DE102017211320A1 - Component formed with beta-silicon nitride material and a method for its production - Google Patents

Abstract

The component formed with β-silicon nitride material has a thermal conductivity> 80 W / mK and a dielectric puncture resistance> 35 KV / mm. In production, powdery SiN is formed into a block-shaped member and compacted at a temperature of at least 1700 ° C in a heat treatment in a nitrogen atmosphere. Subsequent to subsequent cooling from the block-shaped element, carrier elements are obtained as disk-shaped elements with a thickness of the individual carrier elements in the range of 100 μm to 3 mm by means of a wire sawing process.

Description

The invention relates to components formed with β-silicon nitride material and to a method for their production. The components are preferably ceramic carrier elements with high thermal conductivity. These support elements are provided in particular for electrical and / or electronic components.

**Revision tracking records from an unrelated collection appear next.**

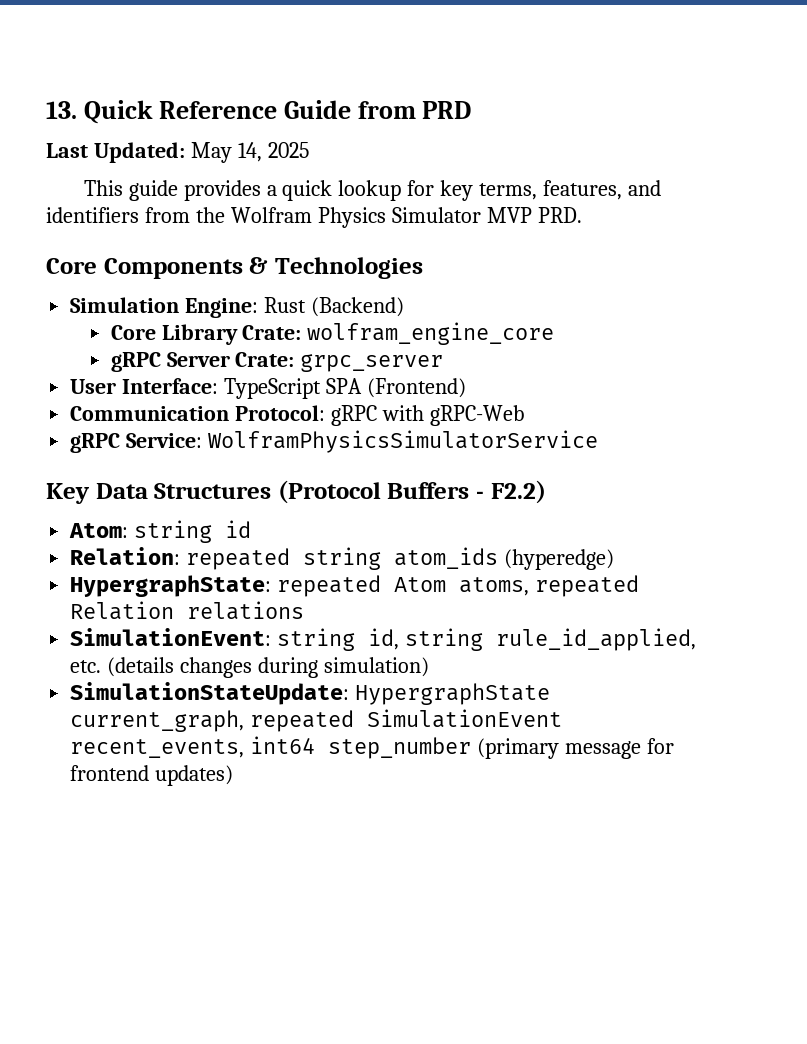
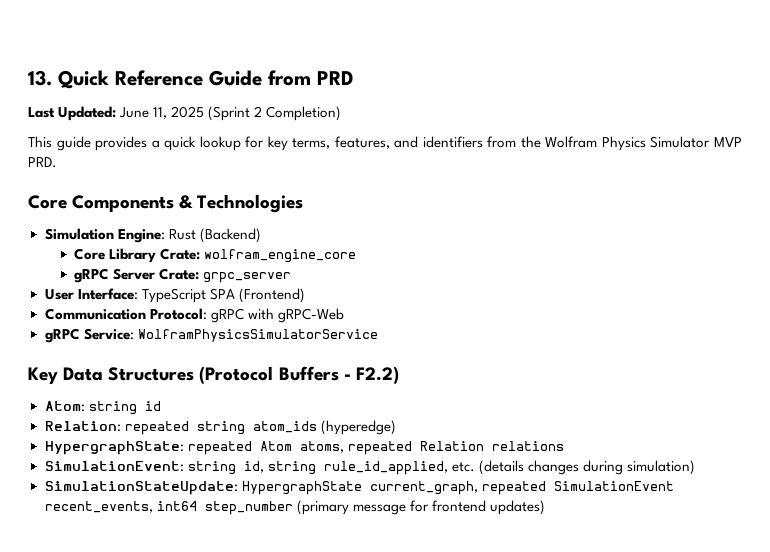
- Last Updated: May 14, 2025
+ Last Updated: June 11, 2025 (Sprint 2 Completion)

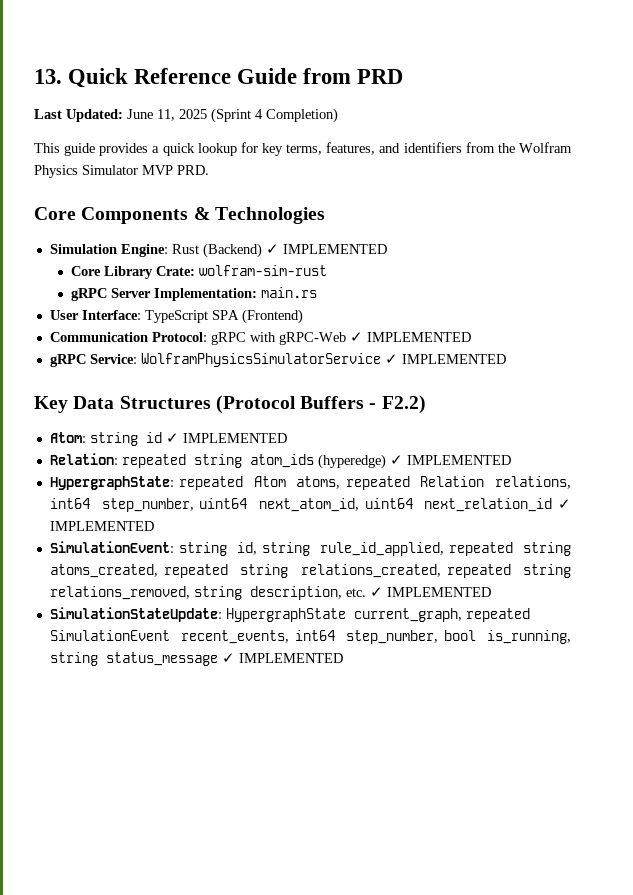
- Last Updated: June 11, 2025 (Sprint 2 Completion)
+ Last Updated: June 11, 2025 (Sprint 4 Completion)
- Simulation Engine: Rust (Backend)
+ Simulation Engine: Rust (Backend) ✓ IMPLEMENTED
- Core Library Crate: wolfram_engine_core
+ Core Library Crate: wolfram-sim-rust
- gRPC Server Crate: grpc_server
+ gRPC Server Implementation: main.rs
- Communication Protocol: gRPC with gRPC-Web
+ Communication Protocol: gRPC with gRPC-Web ✓ IMPLEMENTED
- gRPC Service: WolframPhysicsSimulatorService
+ gRPC Service: WolframPhysicsSimulatorService ✓ IMPLEMENTED
- Atom: string id
+ Atom: string id ✓ IMPLEMENTED
- Relation: repeated string atom_ids (hyperedge)
+ Relation: repeated string atom_ids (hyperedge) ✓ IMPLEMENTED
- HypergraphState: repeated Atom atoms, repeated Relation relations
+ HypergraphState: repeated Atom atoms, repeated Relation relations, int64 step_number, uint64 next_atom_id, uint64 next_relation_id ✓ IMPLEMENTED
- SimulationEvent: string id, string rule_id_applied, etc. (details changes during simulation)
+ SimulationEvent: string id, string rule_id_applied, repeated string atoms_created, repeated string relations_created, repeated string relations_removed, string description, etc. ✓ IMPLEMENTED
- SimulationStateUpdate: HypergraphState current_graph, repeated SimulationEvent recent_events, int64 step_number (primary message for frontend updates)
+ SimulationStateUpdate: HypergraphState current_graph, repeated SimulationEvent recent_events, int64 step_number, bool is_running, string status_message ✓ IMPLEMENTED

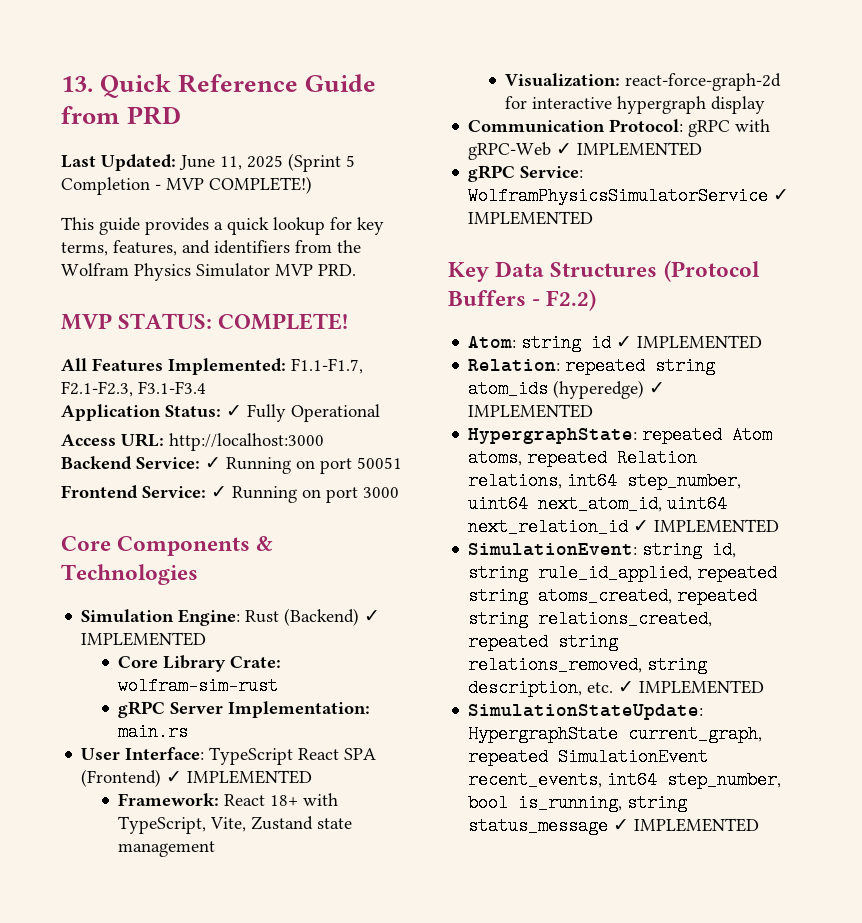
- Last Updated: June 11, 2025 (Sprint 4 Completion)
+ Last Updated: June 11, 2025 (Sprint 5 Completion - MVP COMPLETE!)
+ MVP STATUS: COMPLETE!
+ All Features Implemented: F1.1-F1.7, F2.1-F2.3, F3.1-F3.4
+ Application Status: ✓ Fully Operational
+ Access URL: http://localhost:3000
+ Backend Service: ✓ Running on port 50051
+ Frontend Service: ✓ Running on port 3000
- User Interface: TypeScript SPA (Frontend)
+ User Interface: TypeScript React SPA (Frontend) ✓ IMPLEMENTED
+ Framework: React 18+ with TypeScript, Vite, Zustand state management
+ Visualization: react-force-graph-2d for interactive hypergraph display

Ceramic substrates as supports for in particular high-performance electronic components are made of either Al ₂ O ₃ (inexpensive, but low thermal conductivity (WLF)), AlN (high WLF, relatively high cost, insufficient long-term stability due to insufficient strength). There are silicon nitride substrates that have significantly better strength, and therefore longer life, WLF around 60-80 W / mK, but higher costs.

All known substrates are produced by means of film casting. Si ₃ N ₄ films are more difficult to sinter than AlN and Al ₂ O ₃ materials because they form decomposition zones on the surface, which limit the reproducibility of the properties and also the absolute values of the strength and the dielectric properties. In particular, in order to achieve high thermal conductivities, long sintering times and high temperatures have to be used, which increase these disadvantages. The necessary density sintering of the films at the lowest possible temperatures (in order to minimize decomposition phenomena) requires the highest possible proportion of additives. What tends to have a negative impact on the WLF.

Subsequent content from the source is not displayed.